The Company’s derivative activities may reduce the cash flow received for oil and natural gas sales.
In order to manage exposure to price volatility on our oil and natural gas production, we enter into oil and natural gas derivative contracts for a portion of our expected production. Oil and natural gas price derivatives may limit the cash flow we actually realize and therefore reduce the Company’s ability to fund future projects. None of our oil and natural gas price derivative contracts are designated as hedges for accounting purposes; therefore, all changes in fair value of derivative contracts are reflected in earnings. Accordingly, these fair values may vary significantly from period to period, materially affecting reported earnings. The fair value of our oil and natural gas derivative instruments outstanding as of September 30, 2016, was a net liability of $428,271.
(7)
There is risk associated with our derivative contracts that involves the possibility that counterparties may be unable to satisfy contractual obligations to us. If any counterparty to our derivative instruments were to default or seek bankruptcy protection, it could subject a larger percentage of our future oil and natural gas production to commodity price changes and could have a negative effect on our ability to fund future projects.
Please read Item 7A – “Quantitative and Qualitative Disclosures about Market Risk” and Note 1 to the financial statements included in Item 8 – “Financial Statements and Supplementary Data” for additional information regarding derivative contracts.
Lower oil, NGL and natural gas prices or negative adjustments to oil, NGL and natural gas reserves may result in significant impairment charges.

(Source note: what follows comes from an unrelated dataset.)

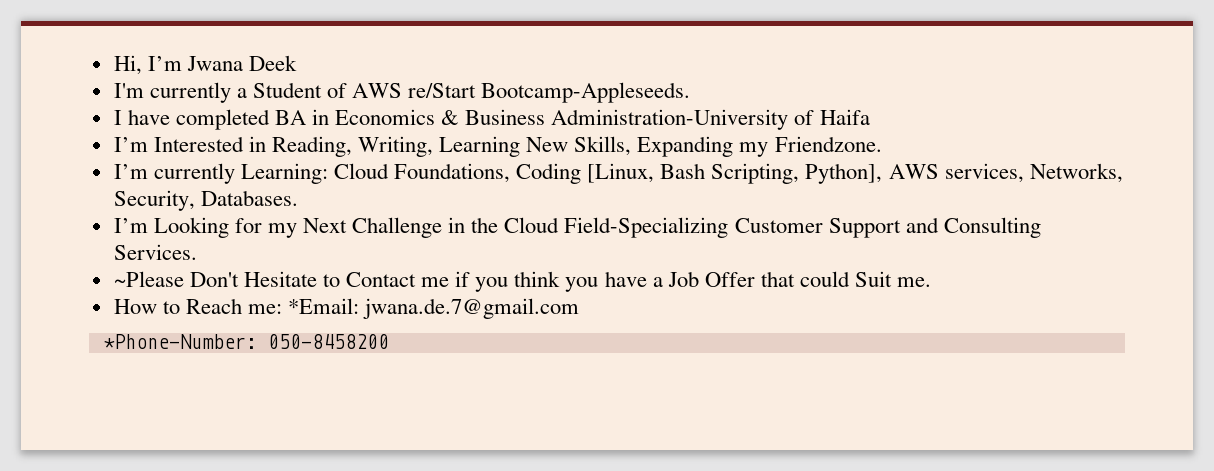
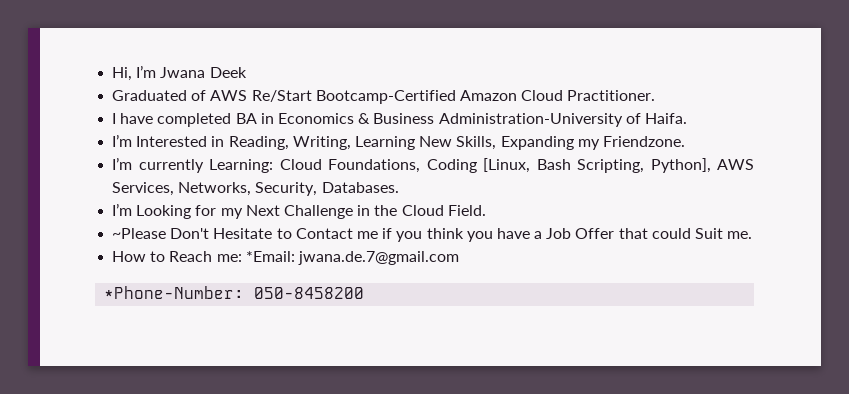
[113,82,691,103] I'm currently a Student of AWS re/Start Bootcamp-Appleseeds. -> [112,90,656,104] Graduated of AWS Re/Start Bootcamp-Certified Amazon Cloud Practitioner.
[819,109,870,125] Haifa -> [644,113,687,124] Haifa.
[944,163,1024,183] services, -> [112,182,175,196] Services,
[564,217,1041,238] [113,244,197,260] Field-Specializing Customer Support and Consulting Services. -> [447,205,486,216] Field.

The Company has elected to utilize the successful efforts method of accounting for its oil and natural gas exploration and development activities. Exploration expenses, including geological and geophysical costs, rentals and exploratory dry holes, are charged against income as incurred. Costs of successful wells and related production equipment and development dry holes are capitalized and amortized by property using the unit-of-production method (the ratio of oil, NGL and natural gas volumes produced to total proved or proved developed reserves) as oil, NGL and natural gas are produced.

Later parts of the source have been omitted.